Recommending Actions to Improve Engagement for Diabetes Management using Off-Policy Learning
- Keywords: off-policy evaluation, off-policy learning, contextual multi-armed bandit, recommendation, digital health care
- Abstract: Managing diabetes is a complex task which requires taking multiple timely actions, such as checking blood glucose, planning and maintaining diet, taking medications, talking to specialists at the appropriate time. Regular engagement with diabetes programs has been shown to improve patients’ knowledge, actions and outcomes.
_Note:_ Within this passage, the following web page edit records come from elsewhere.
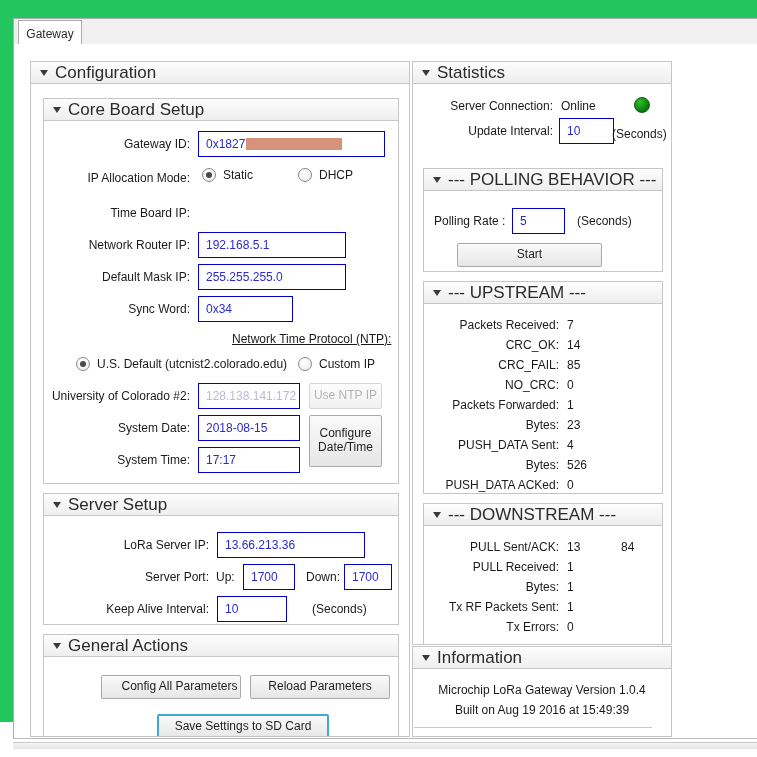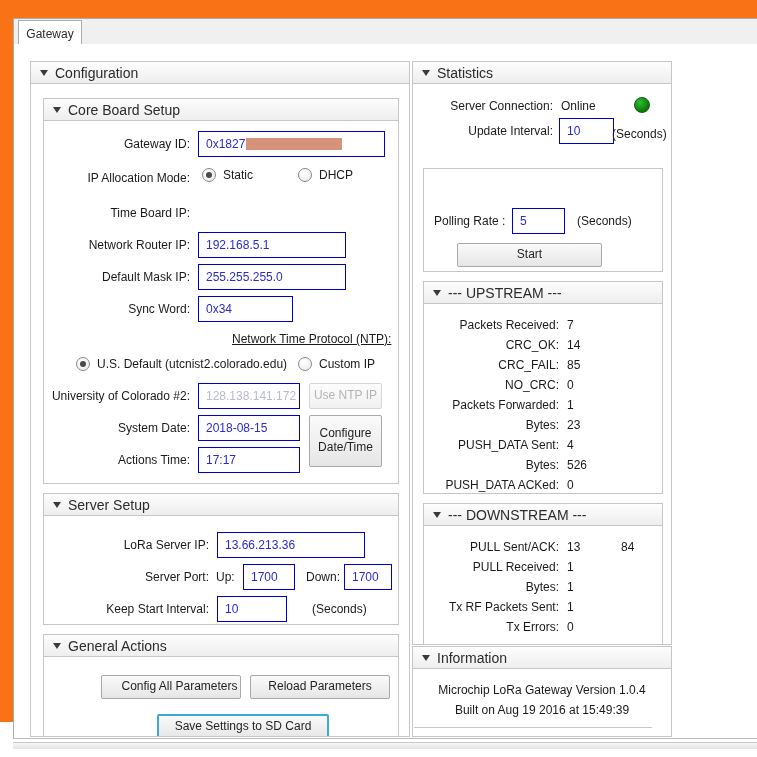--- a/index.html
+++ b/index.html
@@ -14,21 +14,21 @@
     font-family: "Liberation Sans", sans-serif;
     font-size: 12px;
     color: #1a1a1a;
   }
 
   
   .window {
     position: absolute;
     left: 0; top: 0;
     width: 757px; height: 722px;
-    background: #f97316;
+    background: #22c55e;
   }
   .tabstrip {
     position: absolute;
     left: 13px; top: 18px;
     width: 744px; height: 27px;
     background: #f0f0f0;
     border-top: 1px solid #acacac;
     border-left: 1px solid #acacac;
     box-sizing: border-box;
   }
@@ -75,21 +75,21 @@
     position: absolute;
     left: 0; top: 0;
     right: 0;
     height: 22px;
     background: linear-gradient(#fdfdfd, #eeeeee);
     border-bottom: 1px solid #c6c6c6;
     box-sizing: border-box;
     display: flex;
     align-items: center;
     padding-left: 9px;
-    font-size: 14px;
+    font-size: 17px;
     color: #2b2b2b;
   }
   .arrow {
     width: 0; height: 0;
     border-left: 4.5px solid transparent;
     border-right: 4.5px solid transparent;
     border-top: 6px solid #3a3a3a;
     margin-right: 7px;
   }
   .ghead .gtitle { white-space: nowrap; }
@@ -298,21 +298,21 @@
           </div>
           <div class="btn disabled" style="left:265px; top:262px; width:73px; height:26px;">
             <span>Use NTP IP</span>
           </div>
 
           <div class="lbl" style="left:0; top:300px; width:146px;">System Date:</div>
           <div class="inp" style="left:154px; top:294px; width:102px; height:26px;">
             <span>2018-08-15</span>
           </div>
 
-          <div class="lbl" style="left:0; top:332px; width:146px;">Actions Time:</div>
+          <div class="lbl" style="left:0; top:332px; width:146px;">System Time:</div>
           <div class="inp" style="left:154px; top:326px; width:102px; height:26px;">
             <span>17:17</span>
           </div>
 
           <div class="btn" style="left:265px; top:294px; width:73px; height:52px;">
             <span>Configure
 Date/Time</span>
           </div>
 
         </div>
@@ -333,21 +333,21 @@
           <div class="lbl" style="left:0; top:54px; width:165px;">Server Port:</div>
           <div class="plain" style="left:172px; top:54px;">Up:</div>
           <div class="inp" style="left:199px; top:48px; width:52px; height:26px;">
             <span>1700</span>
           </div>
           <div class="plain" style="left:262px; top:54px;">Down:</div>
           <div class="inp" style="left:300px; top:48px; width:48px; height:26px;">
             <span>1700</span>
           </div>
 
-          <div class="lbl" style="left:0; top:86px; width:165px;">Keep Start Interval:</div>
+          <div class="lbl" style="left:0; top:86px; width:165px;">Keep Alive Interval:</div>
           <div class="inp" style="left:173px; top:80px; width:70px; height:26px;">
             <span>10</span>
           </div>
           <div class="plain" style="left:268px; top:86px;">(Seconds)</div>
 
         </div>
       </div>
 
       <div class="group" style="left:12px; top:550px; width:356px; height:112px;">
         <div class="ghead">
@@ -381,20 +381,24 @@
       <div class="plain" style="left:148px; top:15px;">Online</div>
       <div class="led" style="left:221px; top:13px;"></div>
 
       <div class="lbl" style="left:0; top:40px; width:140px;">Update Interval:</div>
       <div class="inp" style="left:146px; top:34px; width:55px; height:26px;">
         <span>10</span>
       </div>
       <div class="plain" style="left:199px; top:43px;">(Seconds)</div>
 
       <div class="group" style="left:10px; top:84px; width:240px; height:104px;">
+        <div class="ghead">
+          <span class="arrow"></span>
+          <span class="gtitle">--- POLLING BEHAVIOR ---</span>
+        </div>
         <div class="gbody">
           <div class="plain" style="left:10px; top:23px;">Polling Rate :</div>
           <div class="inp" style="left:88px; top:17px; width:53px; height:26px;">
             <span>5</span>
           </div>
           <div class="plain" style="left:153px; top:23px;">(Seconds)</div>
           <div class="btn" style="left:33px; top:52px; width:145px; height:24px;">
             <span>Start</span>
           </div>
         </div>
Digital health systems increasingly use mobile notifications to provide education, reminders and positive reinforcements. In this work, we formulate the personalization and recommendation of these types of health nudges as a Contextual Multi-Armed Bandit problem. Specifically, we apply off-policy policy evaluation (OPE) and learning (OPL) to optimize engagement through personalized recommendations. We evaluate and compare five OPE algorithms, including Inverse Propensity Scoring (IPS), Self-Normalized Inverse Propensity Scoring (SN-IPS), Direct Method (DM), Doubly Robust (DR), and SWITCH Doubly Robust (SWITCH-DR) on data from a large digital health platform. The best performers are SWITCH-DR and DR. We also built an off-policy learning (OPL) pipeline based on BanditNet with a Doubly Robust objective function. We observe a $35%$ increase in click-through-rate (CTR) prediction of the trained policy compared to a matrix factorization policy. Such increases can help patients take more healthy actions which improve health outcomes.